The scar I first had in March 1996, which starts just below my neck, now pretty much runs to the cleft between my buttocks. This is the surgery I should have had in 2007. I feel a bit of an idiot. It’s the same surgeon for 2011, as 2007… he told me so.

Rebuild four, this one is tough, the local pool is a shit hole I can’t swim there, so I find a tiny but useable pool in Leadenhall street under and office block and start swimming lunchtimes. Eventually, I’m in `not too terrible shape for a forty something’, but I’m stiffer and achier and more often.

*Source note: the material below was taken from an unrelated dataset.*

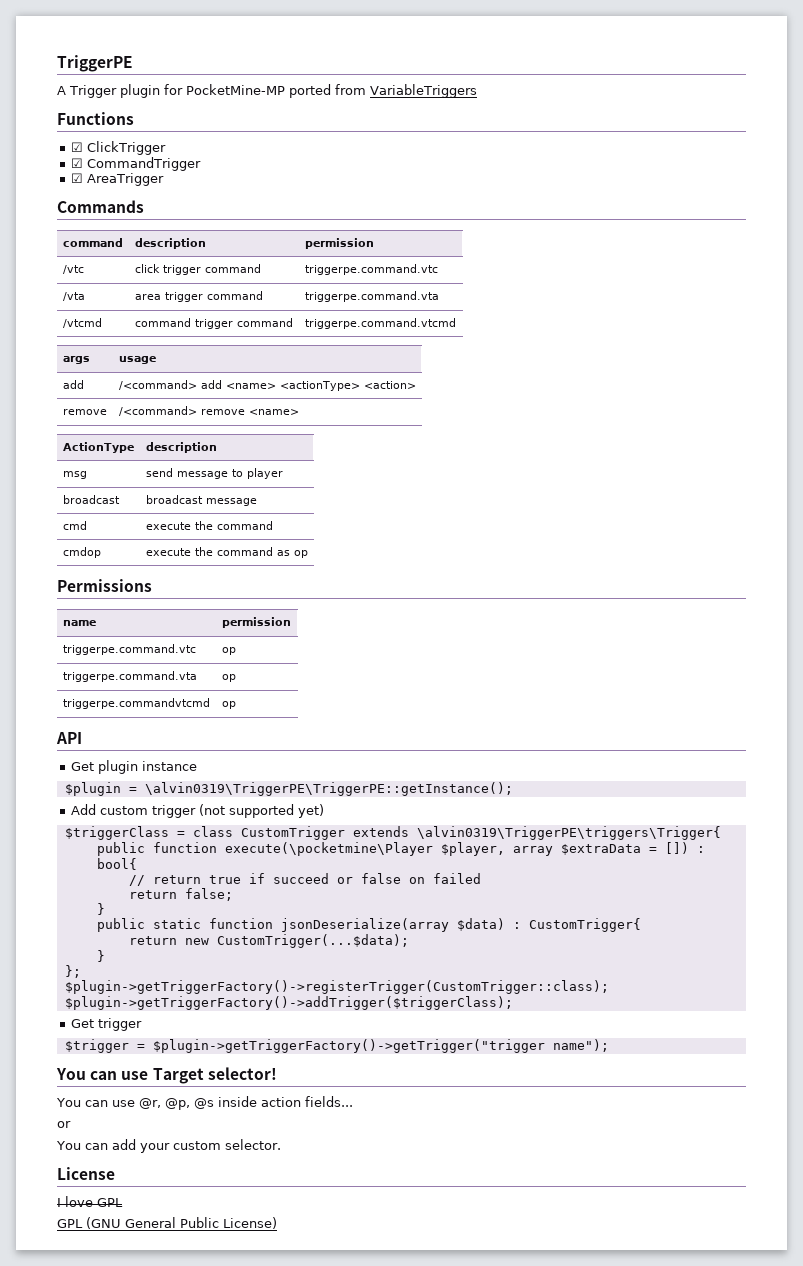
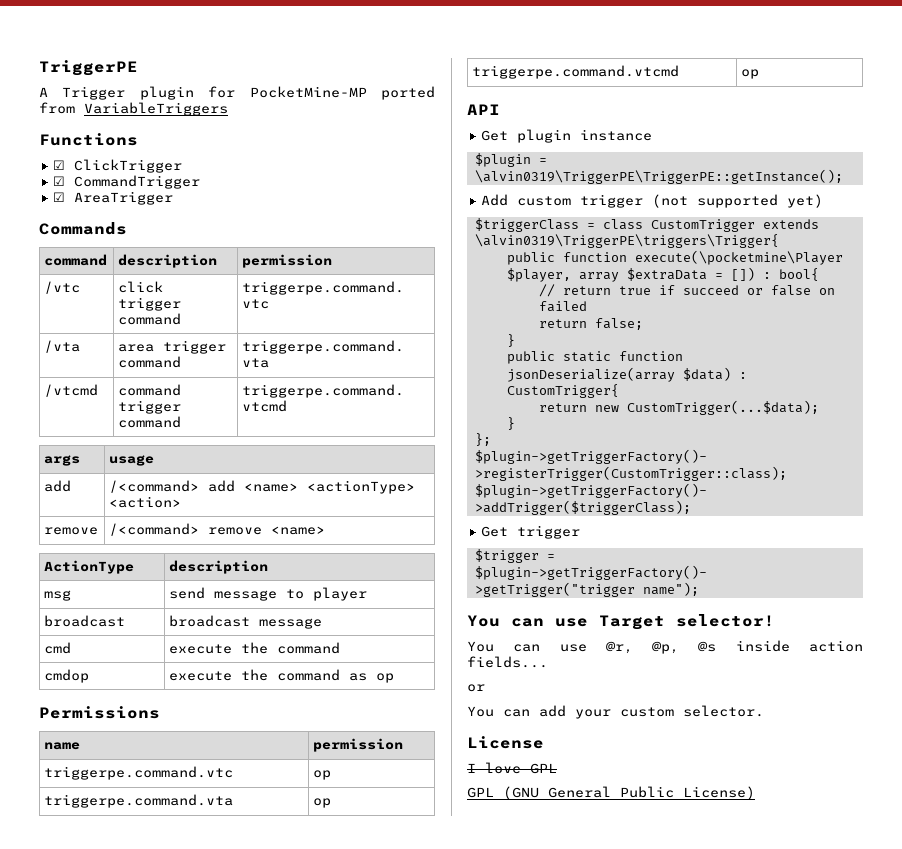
[62,698,210,709] triggerpe.commandvtcmd -> [472,65,680,79] triggerpe.command.vtcmd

Jump forward 2019. I’m repotting a big old Acer, I tweak something very badly. I spend three months crippled. It’s believed but never proven that I have probably just torn some adhesions or scar tissue in my mid-back, and lumbar area. It’s a setback but doesn’t require a rebuild, just a lot of care, a lot of anti-inflammatory medication. The pins and rods in the lumbar region are not damaged or dislodged, but it was a very worrying time. My fitness did suffer, but the local pool in Burnham-on-Sea is run by ex-professional Tri-athletes, they are serious about fitness, and making the Sports and Swim Academy about fitness first not leisure, it’s a perfect environment for recovery. The people there aren’t just staff, they are friends.

Jump forward January 2021, I’ve dodged Covid, I’ve avoided any injuries that may involve any kind of interaction with a hospital. And then one Saturday in January, early morning while going out to fill the bird feeders in our car park I step off a kerb, the left foot hits solid ground and is planted, the right however, is on invisible black ice. My right foot slides backwards as far as my leg can extend in a second.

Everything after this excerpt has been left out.